Task directions:
Without the images, output every record exactly as it appears.

Before-and-after change data
>>>
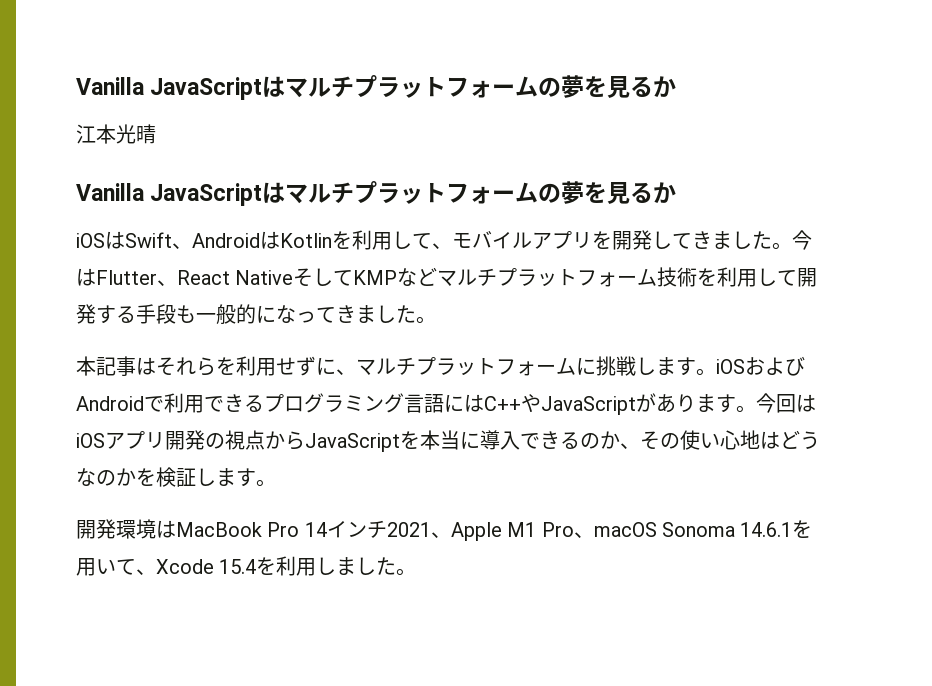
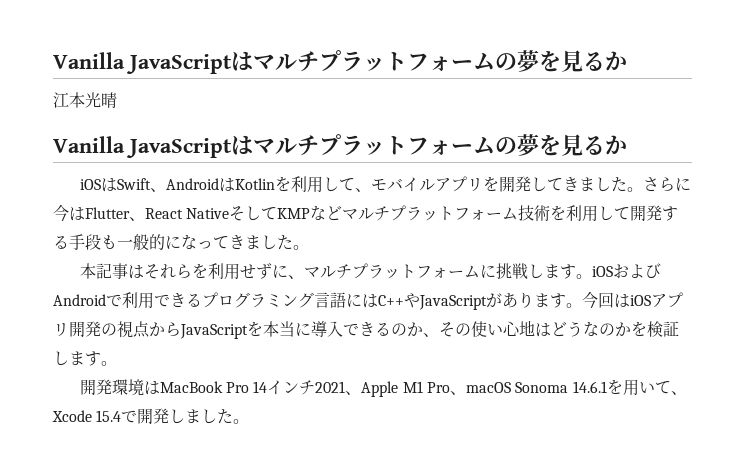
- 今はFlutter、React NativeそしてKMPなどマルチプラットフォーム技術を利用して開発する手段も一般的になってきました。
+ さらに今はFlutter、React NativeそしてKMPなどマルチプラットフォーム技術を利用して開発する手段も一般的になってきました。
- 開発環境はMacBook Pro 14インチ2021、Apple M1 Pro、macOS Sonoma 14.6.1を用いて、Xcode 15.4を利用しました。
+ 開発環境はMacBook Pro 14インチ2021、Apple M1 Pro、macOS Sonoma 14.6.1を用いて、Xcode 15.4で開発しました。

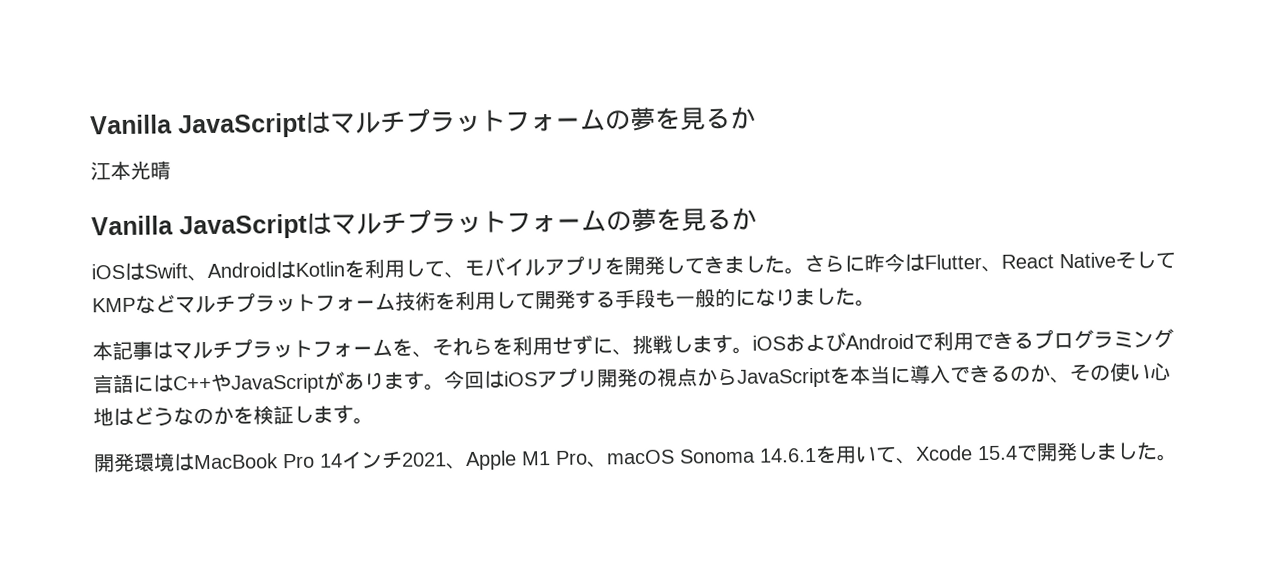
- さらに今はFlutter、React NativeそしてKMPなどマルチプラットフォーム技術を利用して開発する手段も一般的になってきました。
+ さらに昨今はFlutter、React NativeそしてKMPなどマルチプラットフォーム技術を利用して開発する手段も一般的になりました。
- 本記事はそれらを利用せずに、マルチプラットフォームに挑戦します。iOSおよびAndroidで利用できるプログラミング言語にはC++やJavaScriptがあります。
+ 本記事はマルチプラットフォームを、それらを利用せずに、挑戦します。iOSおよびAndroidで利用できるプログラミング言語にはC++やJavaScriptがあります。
<<<
Answer section:
- 今はFlutter、React NativeそしてKMPなどマルチプラットフォーム技術を利用して開発する手段も一般的になってきました。
+ さらに今はFlutter、React NativeそしてKMPなどマルチプラットフォーム技術を利用して開発する手段も一般的になってきました。
- 開発環境はMacBook Pro 14インチ2021、Apple M1 Pro、macOS Sonoma 14.6.1を用いて、Xcode 15.4を利用しました。
+ 開発環境はMacBook Pro 14インチ2021、Apple M1 Pro、macOS Sonoma 14.6.1を用いて、Xcode 15.4で開発しました。

- さらに今はFlutter、React NativeそしてKMPなどマルチプラットフォーム技術を利用して開発する手段も一般的になってきました。
+ さらに昨今はFlutter、React NativeそしてKMPなどマルチプラットフォーム技術を利用して開発する手段も一般的になりました。
- 本記事はそれらを利用せずに、マルチプラットフォームに挑戦します。iOSおよびAndroidで利用できるプログラミング言語にはC++やJavaScriptがあります。
+ 本記事はマルチプラットフォームを、それらを利用せずに、挑戦します。iOSおよびAndroidで利用できるプログラミング言語にはC++やJavaScriptがあります。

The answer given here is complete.